Top of Entries shown
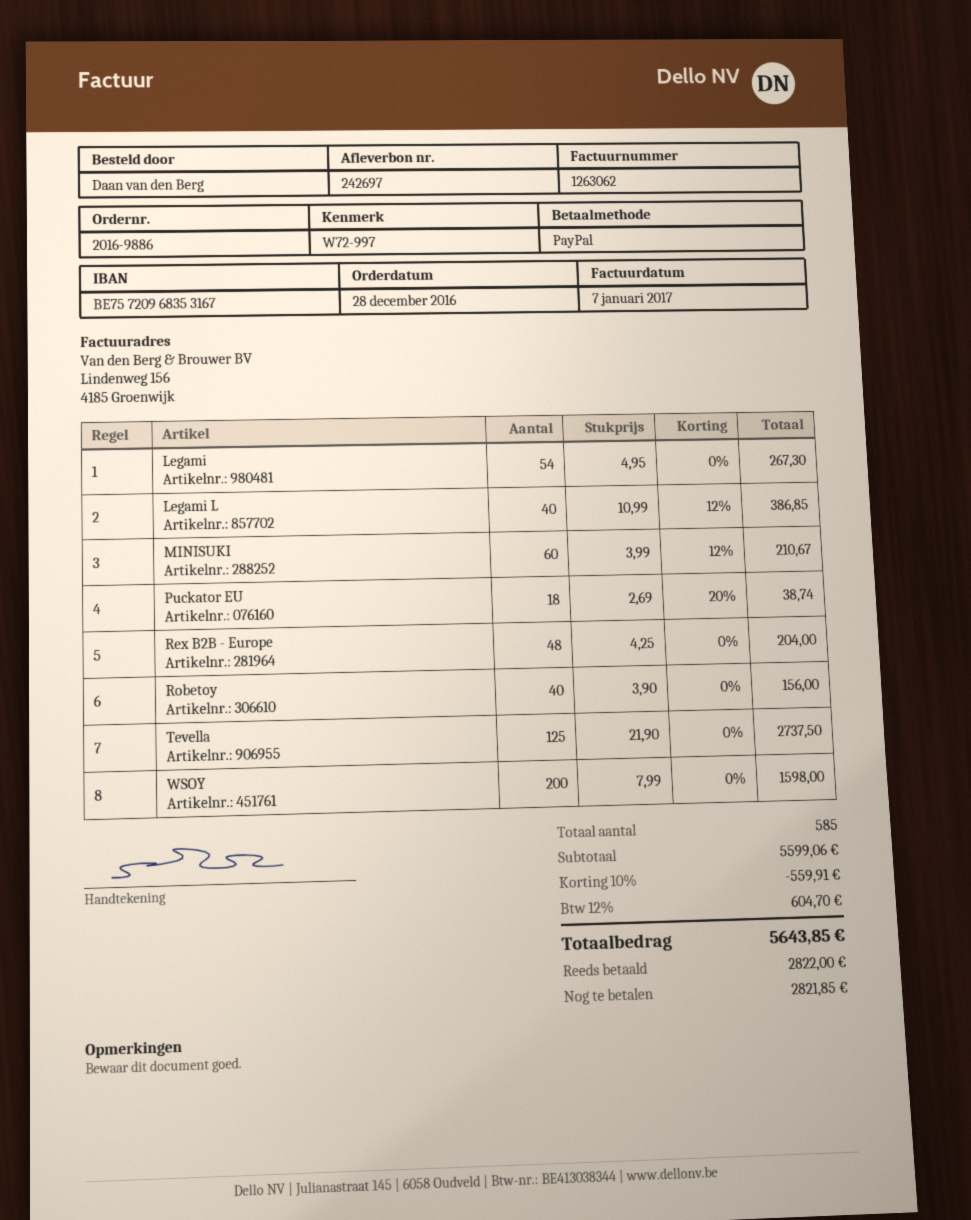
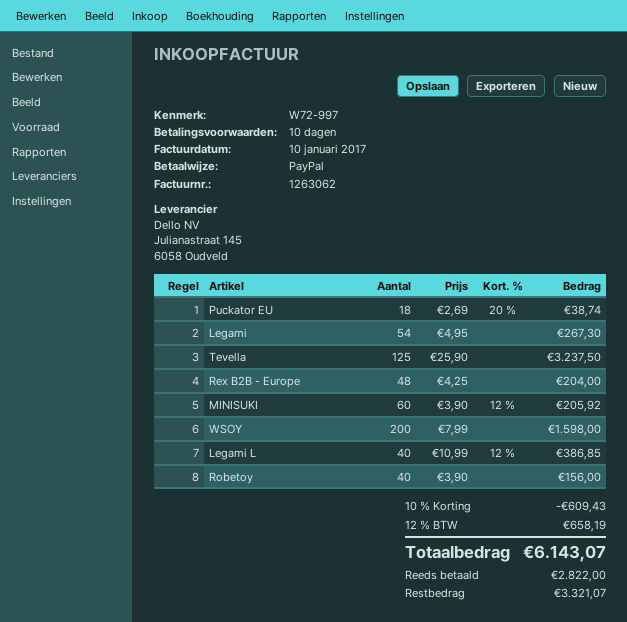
invoice date: 2017-01-07 -> 2017-01-10
MINISUKI: 60 x 3.99 - 12% = 210.67 -> 60 x 3.90 - 12% = 205.92
Tevella: 125 x 21.90 = 2737.50 -> 125 x 25.90 = 3237.50
discount: 10% = 559.91 -> 10% = 609.43
tax: 12% = 604.70 -> 12% = 658.19
total: 5643.85 -> 6143.07
balance: 2821.85 -> 3321.07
Bottom of Entries shown
What to produce => Everything from the line containing "discount: 10% = 559.91 -> 10% = 609.43" through the last line of the listing must be reproduced exactly, and no other line.

Solution for this problem =>
discount: 10% = 559.91 -> 10% = 609.43
tax: 12% = 604.70 -> 12% = 658.19
total: 5643.85 -> 6143.07
balance: 2821.85 -> 3321.07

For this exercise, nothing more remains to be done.